* _What is expected_:
Leave out every line that comes before the one containing "- ☐ Gérer le personnel de la bibliothèque", and reproduce the rest of the listing below exactly, through its last line.

START Data to examine

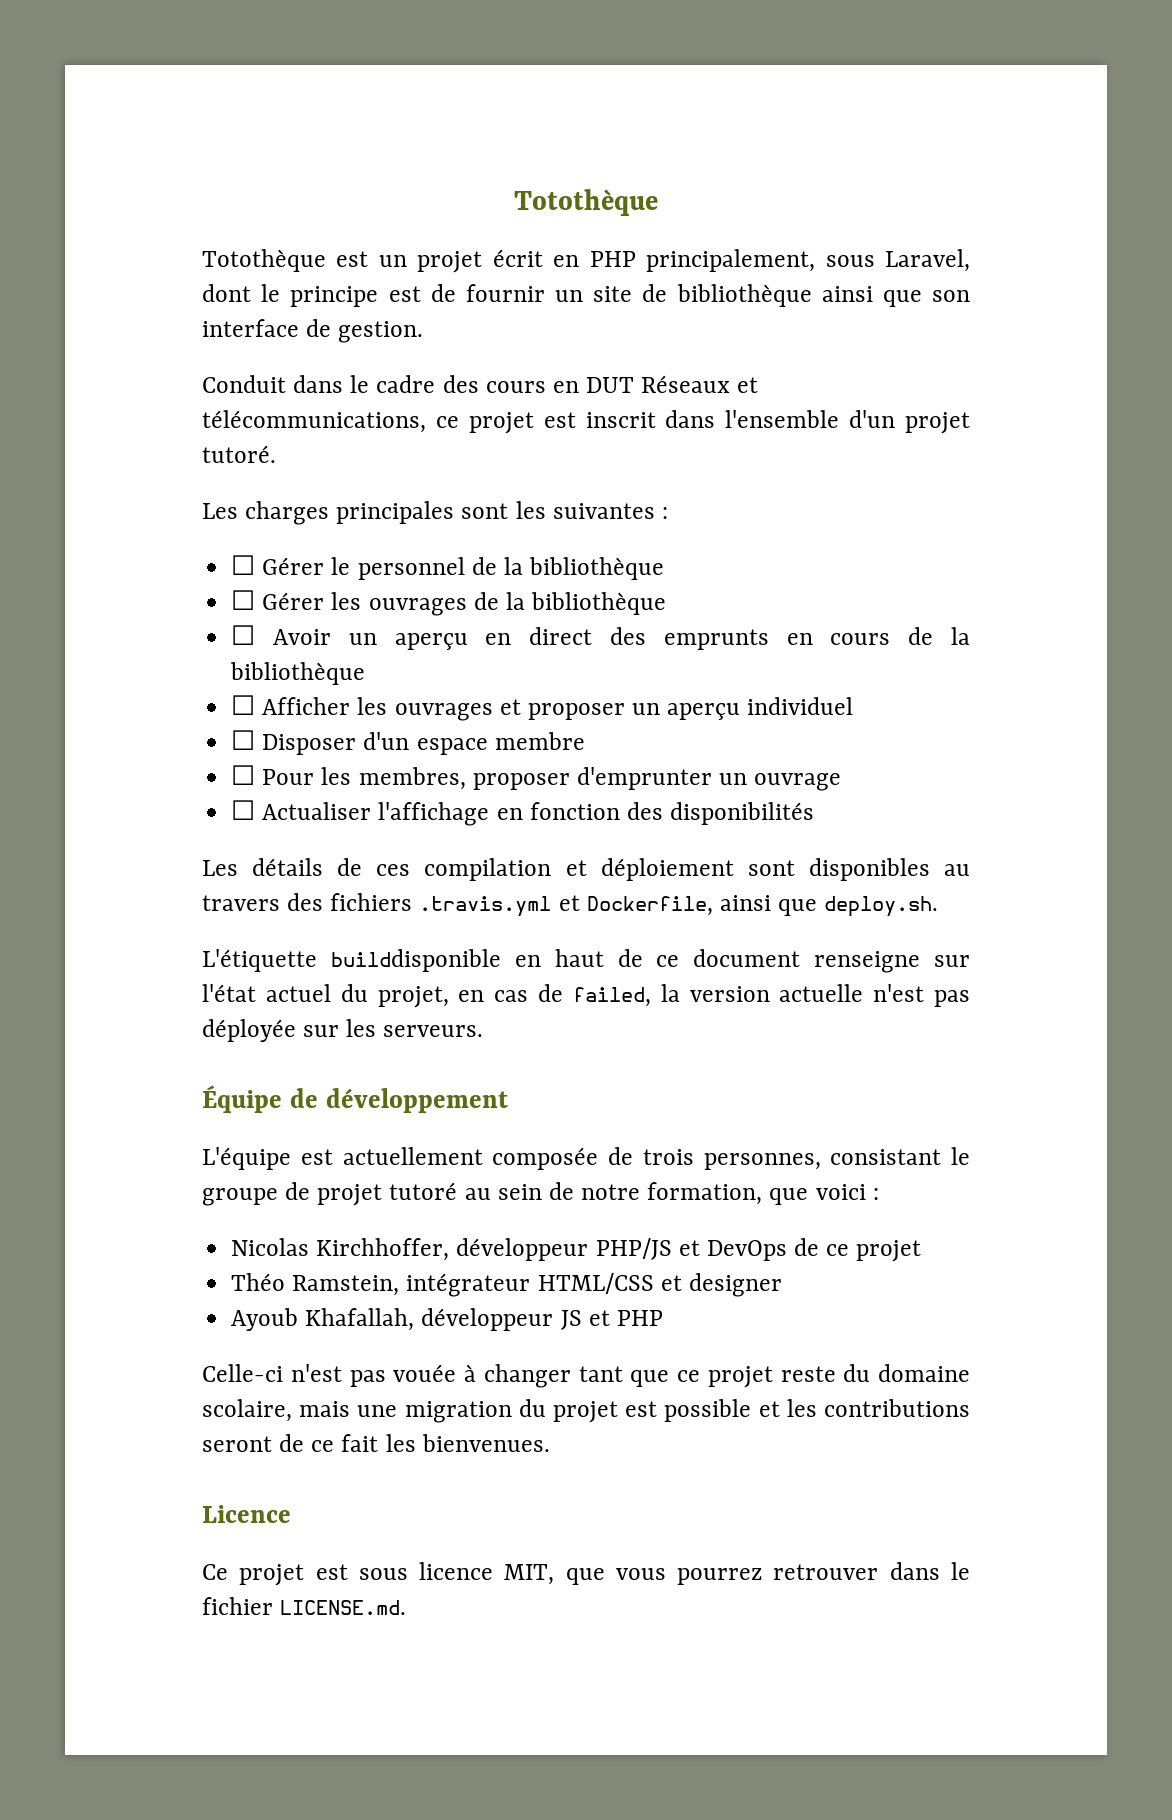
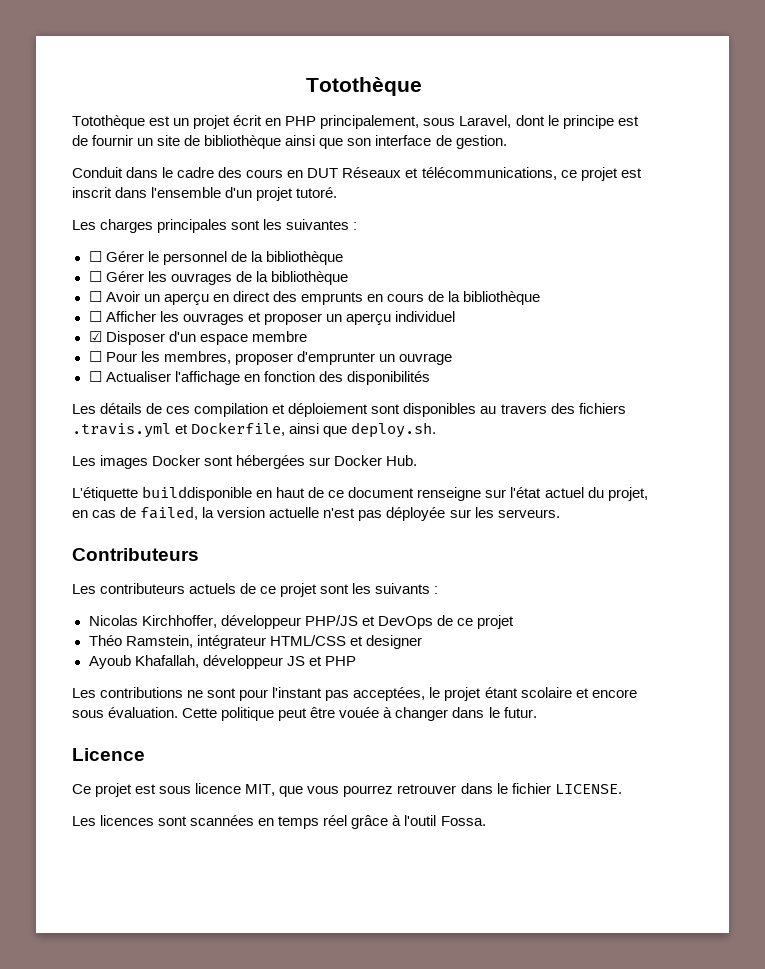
- ☐ Disposer d'un espace membre
+ ☑ Disposer d'un espace membre
+ Les images Docker sont hébergées sur Docker Hub.
- Équipe de développement
- L'équipe est actuellement composée de trois personnes, consistant le groupe de projet tutoré au sein de notre formation, que voici :
+ Contributeurs
+ Les contributeurs actuels de ce projet sont les suivants :
- Celle-ci n'est pas vouée à changer tant que ce projet reste du domaine scolaire, mais une migration du projet est possible et les contributions seront de ce fait les bienvenues.
+ Les contributions ne sont pour l'instant pas acceptées, le projet étant scolaire et encore sous évaluation. Cette politique peut être vouée à changer dans le futur.
- Ce projet est sous licence MIT, que vous pourrez retrouver dans le fichier LICENSE.md.
+ Ce projet est sous licence MIT, que vous pourrez retrouver dans le fichier LICENSE.
+ Les licences sont scannées en temps réel grâce à l'outil Fossa.

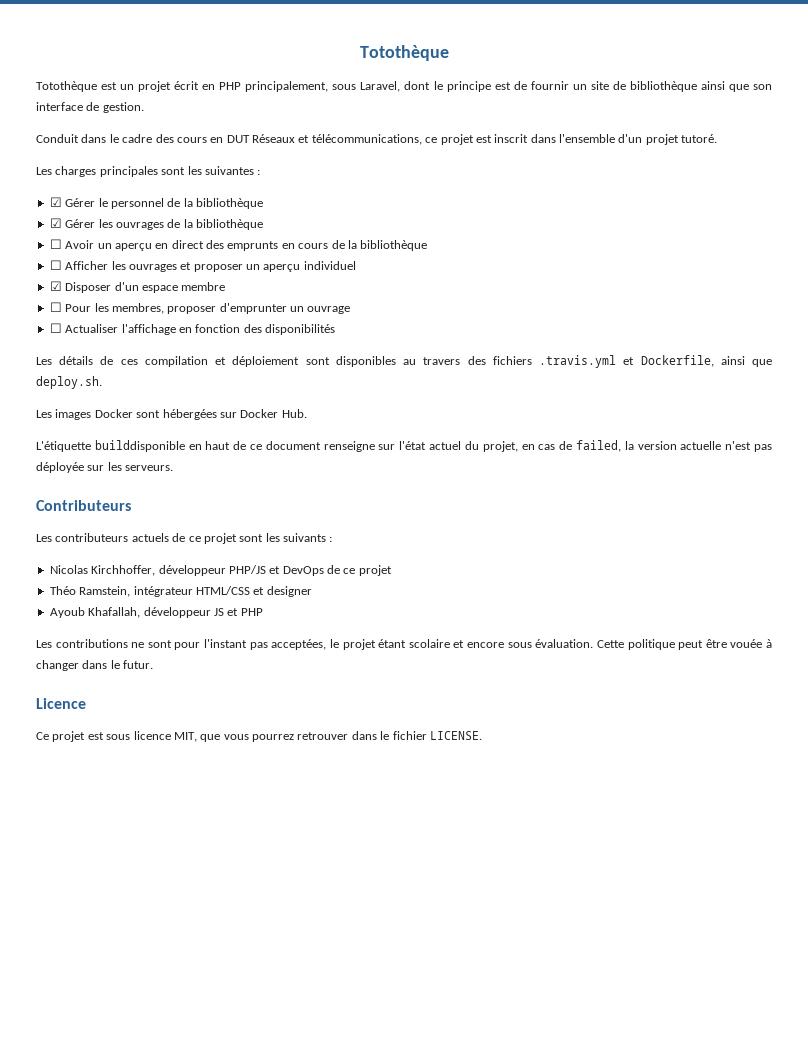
- ☐ Gérer le personnel de la bibliothèque
+ ☑ Gérer le personnel de la bibliothèque
- ☐ Gérer les ouvrages de la bibliothèque
+ ☑ Gérer les ouvrages de la bibliothèque
- Les licences sont scannées en temps réel grâce à l'outil Fossa.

END Data to examine

* _Task response_:
- ☐ Gérer le personnel de la bibliothèque
+ ☑ Gérer le personnel de la bibliothèque
- ☐ Gérer les ouvrages de la bibliothèque
+ ☑ Gérer les ouvrages de la bibliothèque
- Les licences sont scannées en temps réel grâce à l'outil Fossa.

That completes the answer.